### [WHAT IS BEING ASKED]
Apart from the pictures, every line below needs to be reproduced verbatim.

### [SUPPLIED MATERIAL]
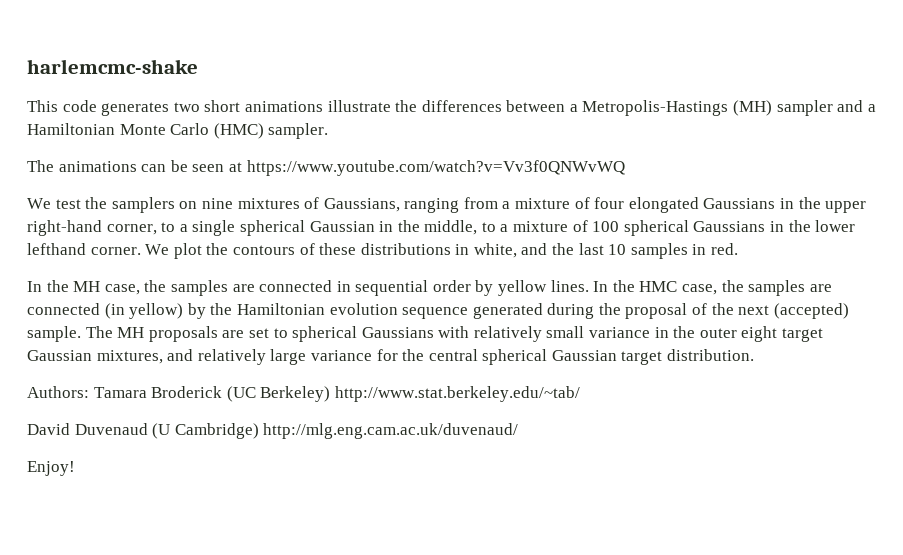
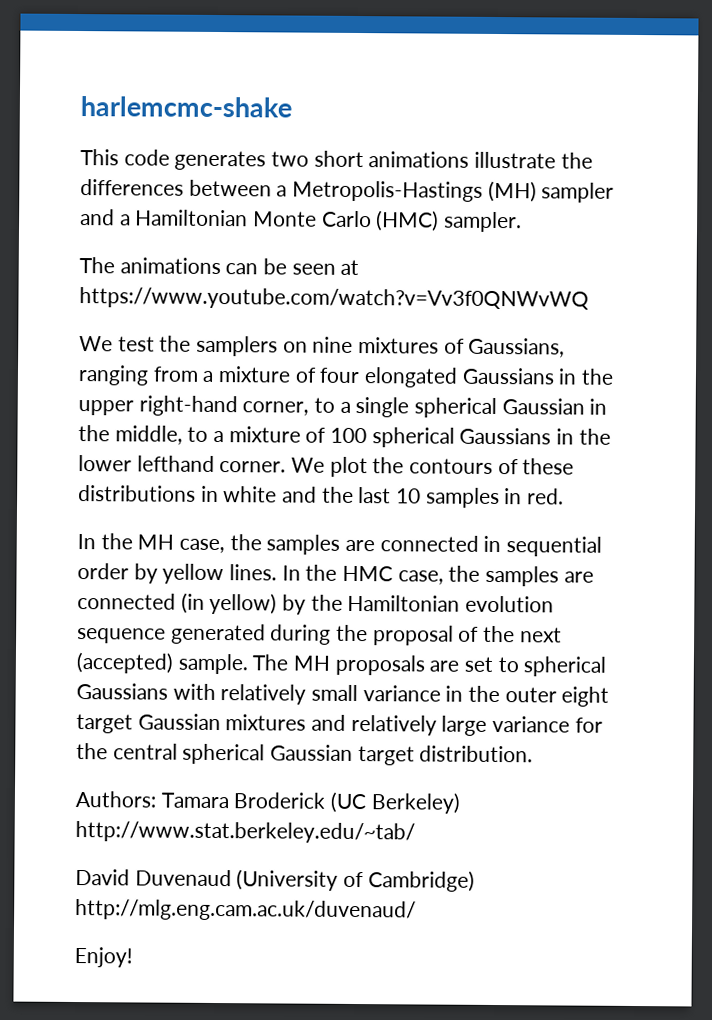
- We plot the contours of these distributions in white, and the last 10 samples in red.
+ We plot the contours of these distributions in white and the last 10 samples in red.
- The MH proposals are set to spherical Gaussians with relatively small variance in the outer eight target Gaussian mixtures, and relatively large variance for the central spherical Gaussian target distribution.
+ The MH proposals are set to spherical Gaussians with relatively small variance in the outer eight target Gaussian mixtures and relatively large variance for the central spherical Gaussian target distribution.
- David Duvenaud (U Cambridge) http://mlg.eng.cam.ac.uk/duvenaud/
+ David Duvenaud (University of Cambridge) http://mlg.eng.cam.ac.uk/duvenaud/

### [WRITTEN SOLUTION]
- We plot the contours of these distributions in white, and the last 10 samples in red.
+ We plot the contours of these distributions in white and the last 10 samples in red.
- The MH proposals are set to spherical Gaussians with relatively small variance in the outer eight target Gaussian mixtures, and relatively large variance for the central spherical Gaussian target distribution.
+ The MH proposals are set to spherical Gaussians with relatively small variance in the outer eight target Gaussian mixtures and relatively large variance for the central spherical Gaussian target distribution.
- David Duvenaud (U Cambridge) http://mlg.eng.cam.ac.uk/duvenaud/
+ David Duvenaud (University of Cambridge) http://mlg.eng.cam.ac.uk/duvenaud/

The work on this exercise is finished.